TASK DESCRIPTION:
Gather each line in the entries that includes the string "flex".

(Saved entries)
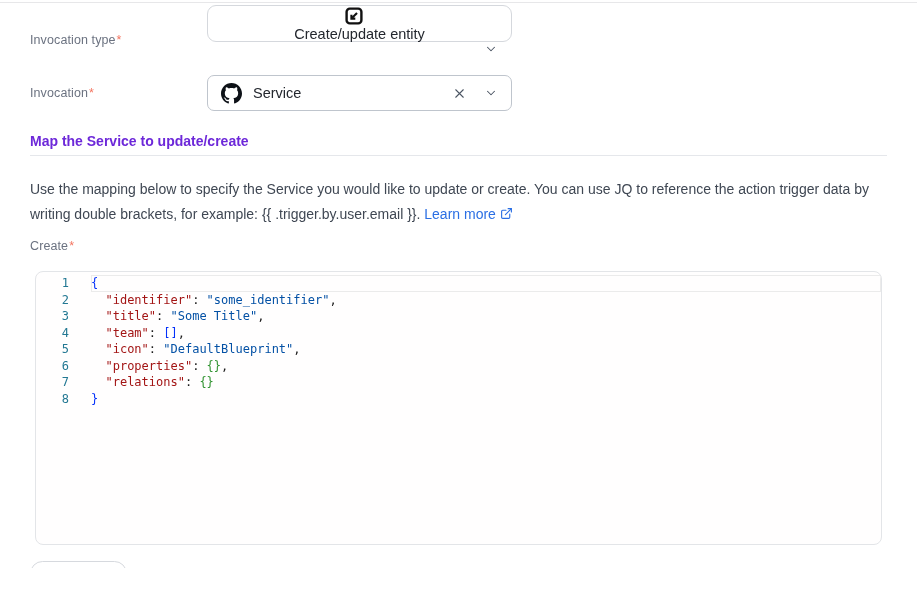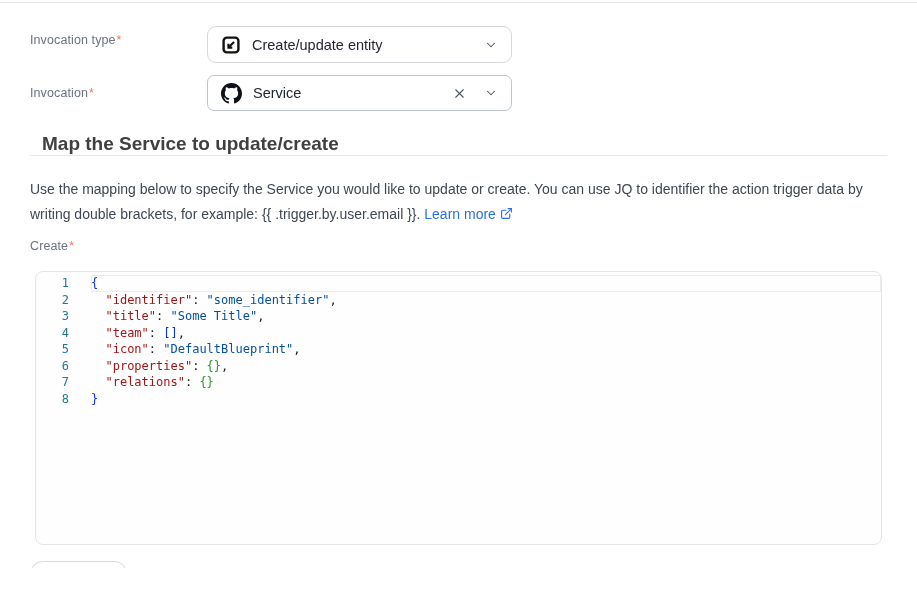--- a/index.html
+++ b/index.html
@@ -23,7 +23,7 @@
     padding:0 13px; background:#fff; border:1px solid #d5d8dd; border-radius:9px;
     cursor:pointer;
   }
-  .select-1 { top:26px; height:37px; }
+  .select-1 { top:5px; height:37px;flex-direction:column; }
   .select-2 { top:75px; height:36px; border-color:#bfc5cd;border-radius:7px; }
   .sicon { display:flex; align-items:center; margin-right:11px; }
   .sval { font-size:14.5px; color:#23272e; }

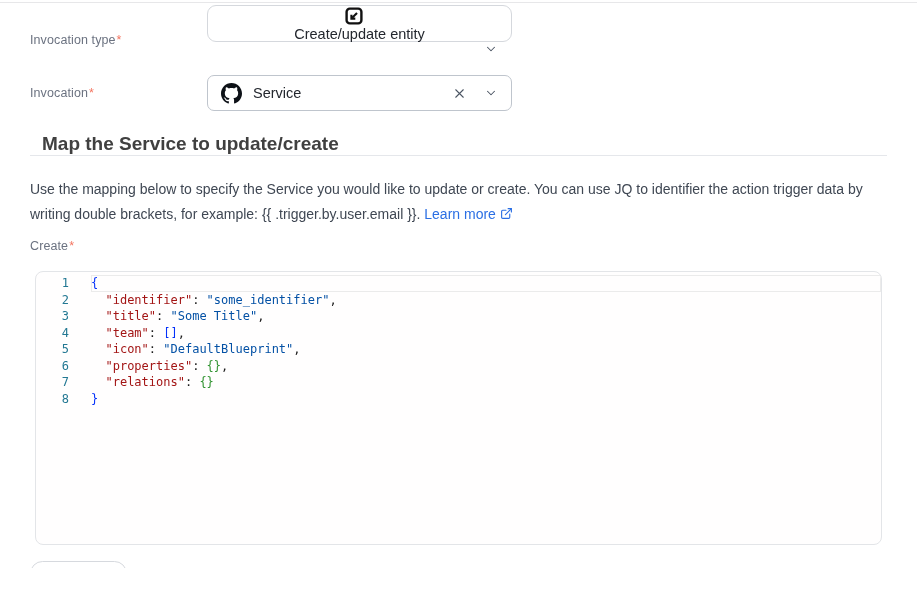--- a/index.html
+++ b/index.html
@@ -32,7 +32,7 @@
   .select-2 .chev { margin-left:0; }
 
   .section-heading {
-    position:absolute; left:30px; top:133px; font-size:19px; font-weight:600; color:#404040;margin-left:12px;
+    position:absolute; left:30px; top:133px; font-size:14px; font-weight:600; color:#6d28d9;
   }
   .divider { position:absolute; left:30px; top:155px; width:857px; height:1px; background:#e5e7eb; }
 

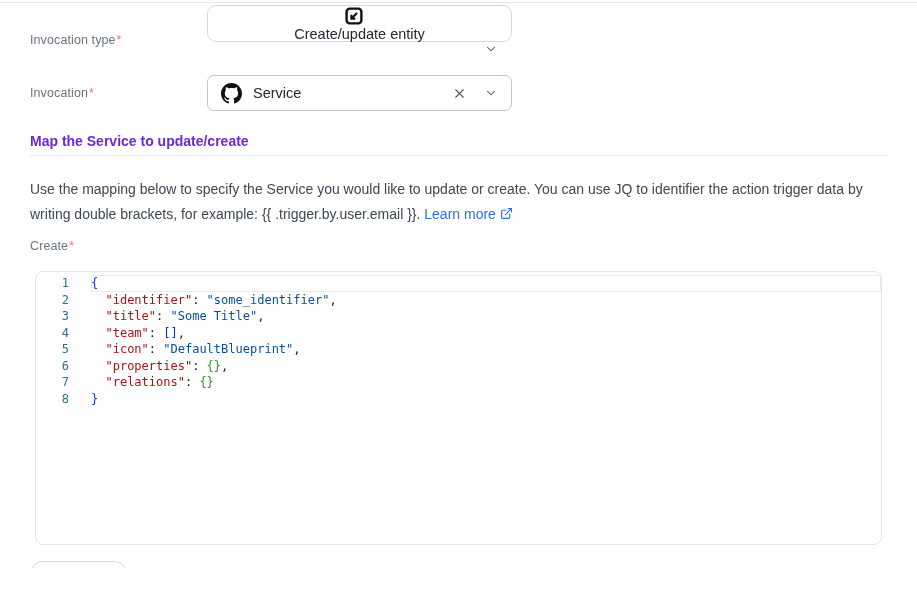--- a/index.html
+++ b/index.html
@@ -116,7 +116,7 @@
   <div class="divider"></div>
 
   <div class="para">
-    <span>Use the mapping below to specify the Service you would like to update or create. You can use JQ to identifier the action trigger data by writing double brackets, for example: {{ .trigger.by.user.email }}.</span>
+    <span>Use the mapping below to specify the Service you would like to update or create. You can use JQ to reference the action trigger data by writing double brackets, for example: {{ .trigger.by.user.email }}.</span>
     <a class="learn-more">Learn more</a><span class="ext-icon">
       <svg width="13" height="13" viewBox="0 0 24 24" fill="none" stroke="#2b6fe4" stroke-width="2.1" stroke-linecap="round" stroke-linejoin="round">
         <path d="M18 13v6a2 2 0 0 1-2 2H5a2 2 0 0 1-2-2V8a2 2 0 0 1 2-2h6"></path>

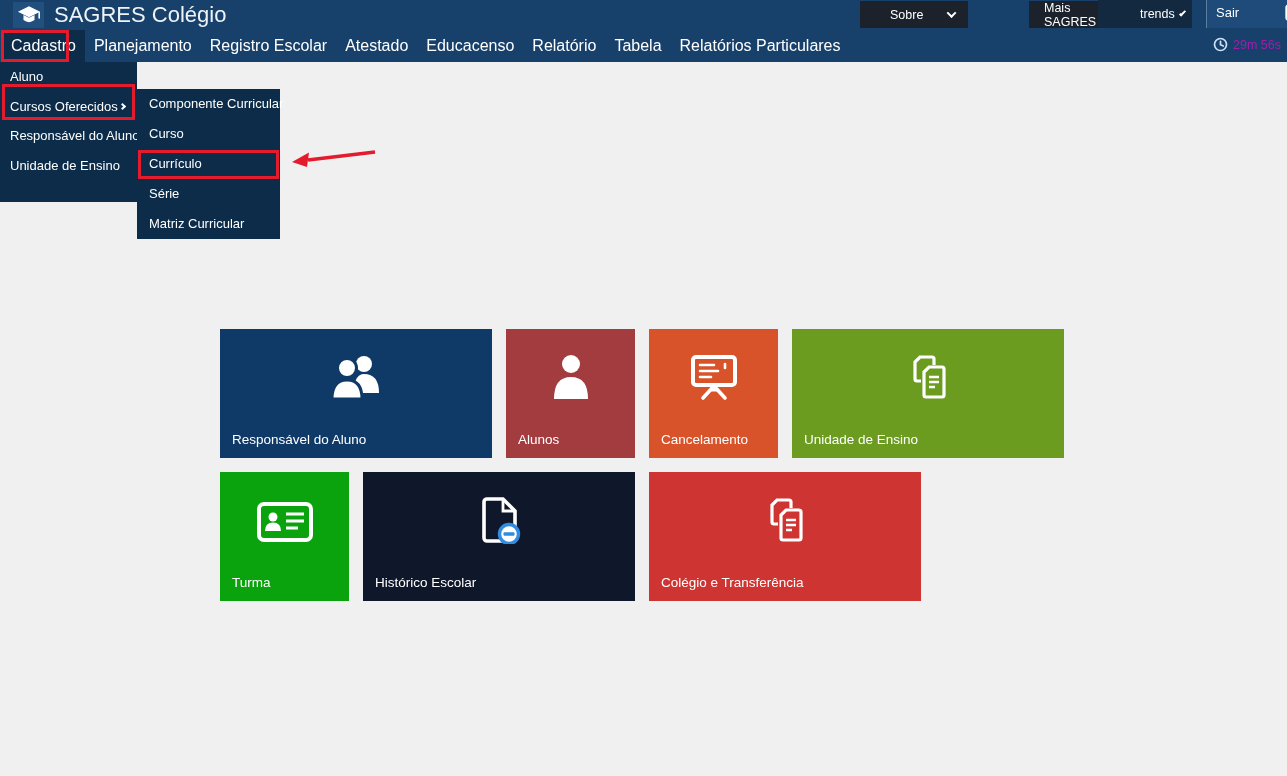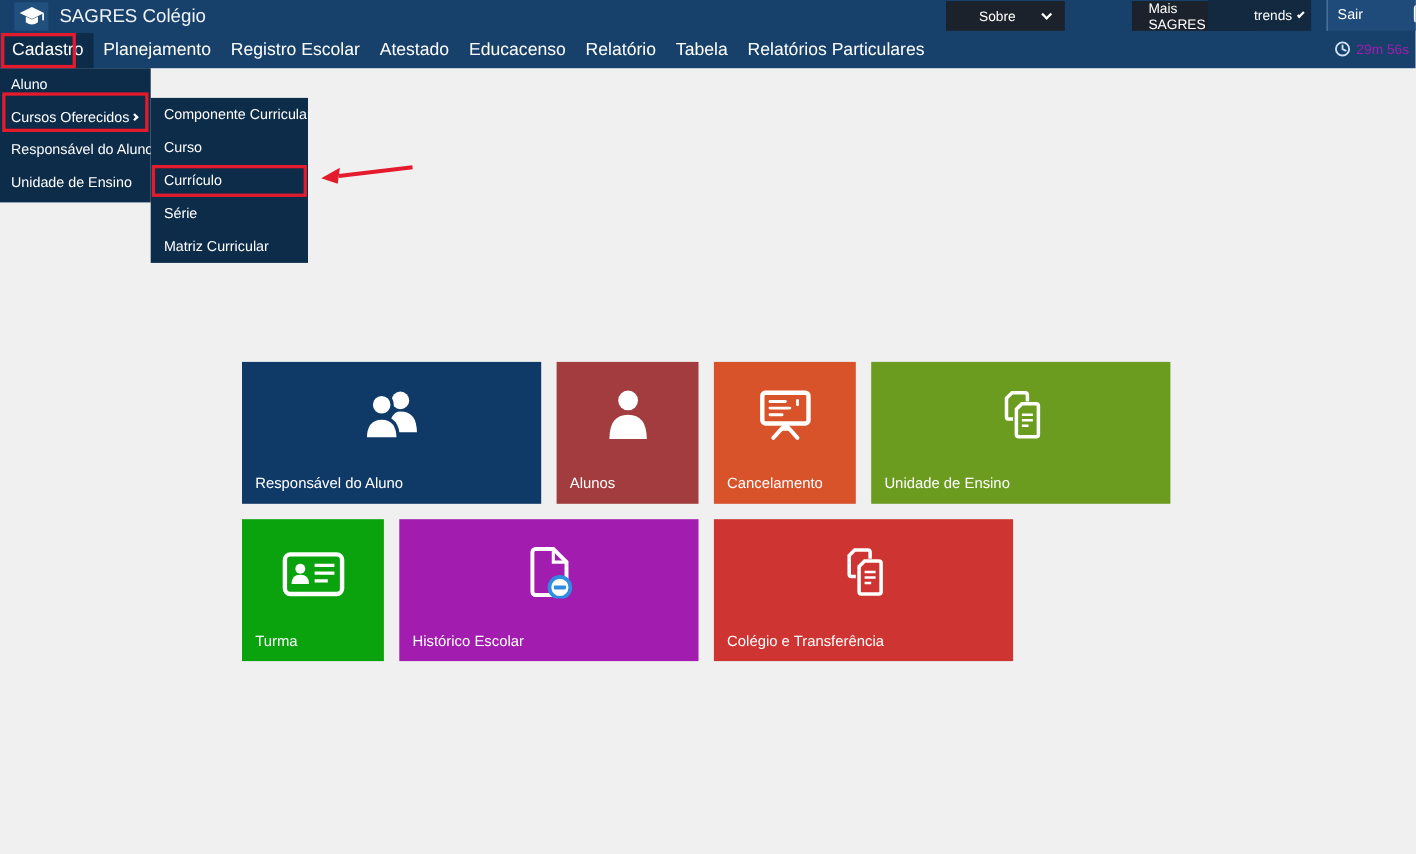--- a/index.html
+++ b/index.html
@@ -13,7 +13,7 @@
   
   .topbar { position:absolute; left:0; top:0; width:1287px; height:30px; background:#17416b; }
   .logo-box { position:absolute; left:13px; top:2px; width:31px; height:26px; background:#214f7e; display:flex; align-items:center; justify-content:center; }
-  .app-title { position:absolute; left:54px; top:0; height:30px; line-height:30px; color:#eef3f8; font-size:17px; }
+  .app-title { position:absolute; left:54px; top:0; height:30px; line-height:30px; color:#eef3f8; font-size:22px; }
   .tb-drop { position:absolute; top:1px; height:27px; display:flex; align-items:center; color:#fff; font-size:12.5px; cursor:pointer;padding-left:42px; }
   .tb-dark { background:#1b222b; }
   .drop-sobre { left:860px; width:108px; padding:0 13px 0 30px; justify-content:space-between; }

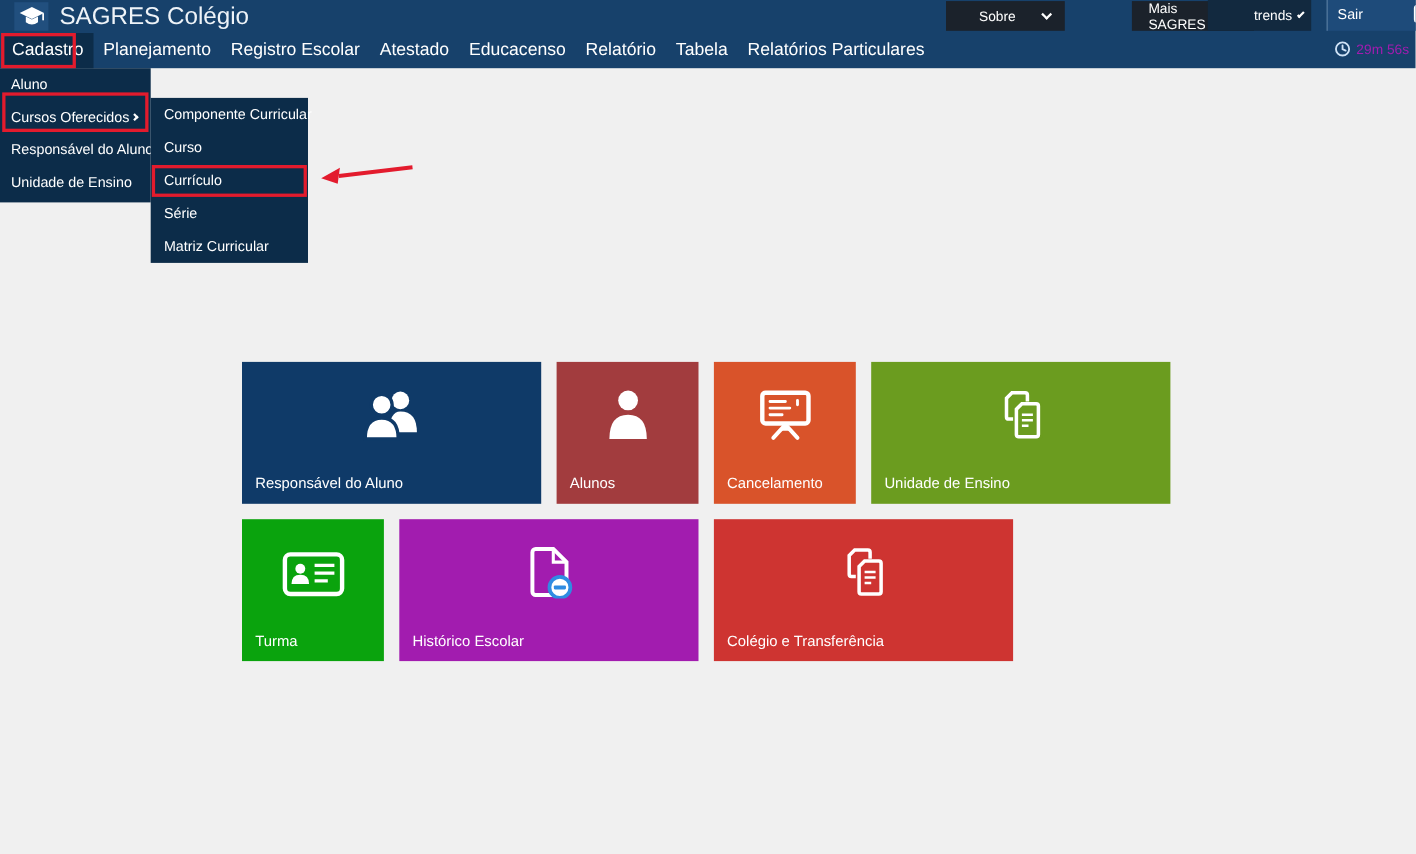--- a/index.html
+++ b/index.html
@@ -28,7 +28,7 @@
   .menu-item.active { background:#0c2c49; }
   .timer { position:absolute; right:6px; top:37px; display:flex; align-items:center; gap:5px; color:#a21caf; font-size:12.5px; }
   
-  .dd-panel { position:absolute; left:0; top:62px; width:137px; height:122px; background:#0c2c49; z-index:5; }
+  .dd-panel { position:absolute; left:0; top:62px; width:137px; height:140px; background:#0c2c49; z-index:5; }
   .dd-item { position:relative; height:29.5px; line-height:29.5px; padding-left:10px; color:#fff; font-size:13px; cursor:pointer; white-space:nowrap; }
   .dd-item .chev { position:absolute; right:12px; top:12px; width:5px; height:5px; }
   .sub-panel { position:absolute; left:137px; top:89px; width:143px; height:150px; background:#0c2c49; z-index:5; }

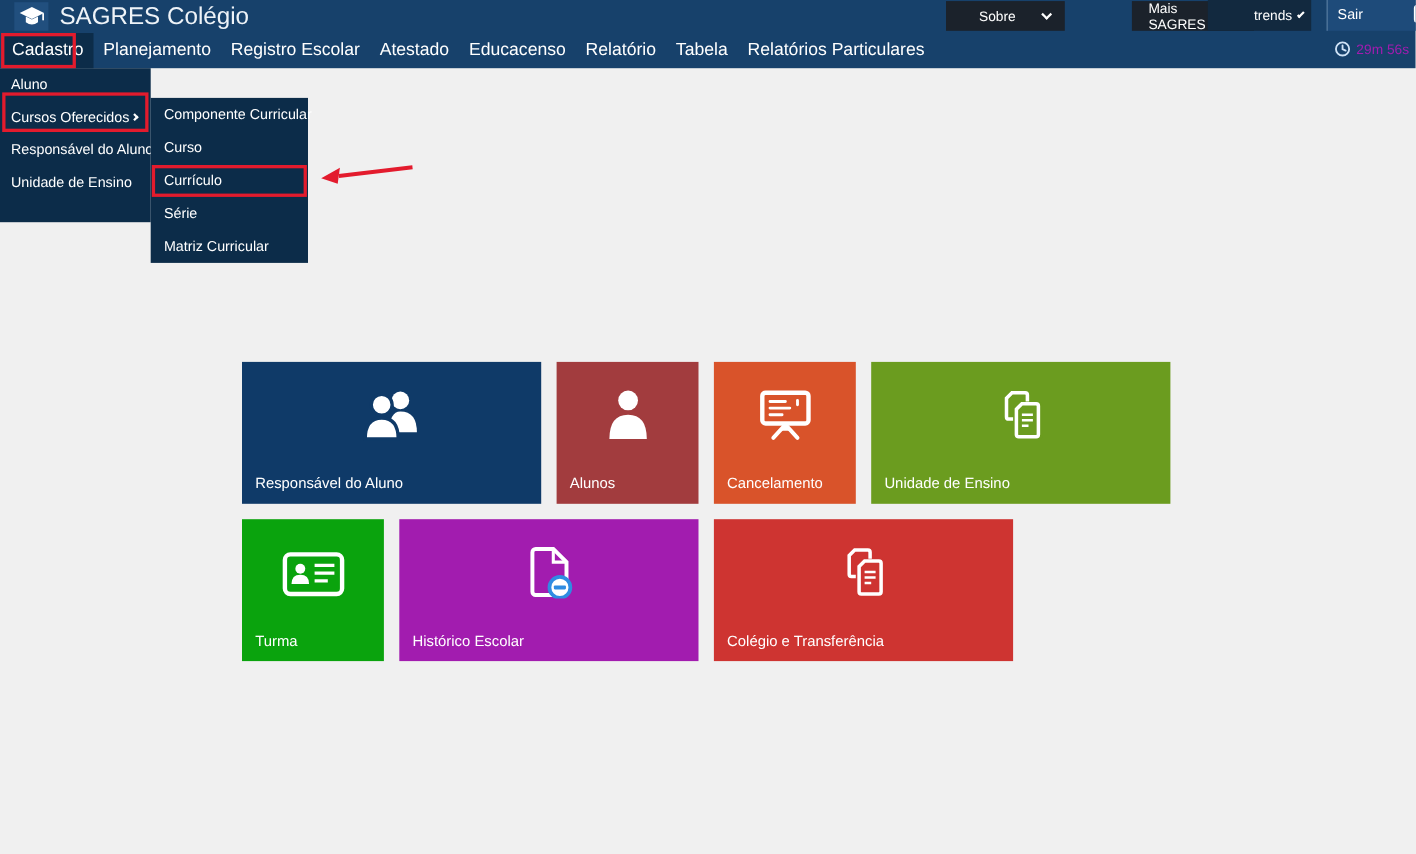--- a/index.html
+++ b/index.html
@@ -51,7 +51,7 @@
   .tile-unidade { background:#6b9c1f; }
   .tile-turma { background:#0aa30d; }
   .tile-reman { background:#373737; }
-  .tile-hist { background:#a21caf; }
+  .tile-hist { background:#0f172a; }
   .tile-evasao { background:#ce3431; }
   .tile-unidade .page-bg { fill:#6b9c1f; }
   .tile-evasao .page-bg { fill:#ce3431; }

RESPONSE BELOW:
+  .select-1 { top:5px; height:37px;flex-direction:column; }
   .sicon { display:flex; align-items:center; margin-right:11px; }
   .logo-box { position:absolute; left:13px; top:2px; width:31px; height:26px; background:#214f7e; display:flex; align-items:center; justify-content:center; }
   .tb-drop { position:absolute; top:1px; height:27px; display:flex; align-items:center; color:#fff; font-size:12.5px; cursor:pointer;padding-left:42px; }
   .timer { position:absolute; right:6px; top:37px; display:flex; align-items:center; gap:5px; color:#a21caf; font-size:12.5px; }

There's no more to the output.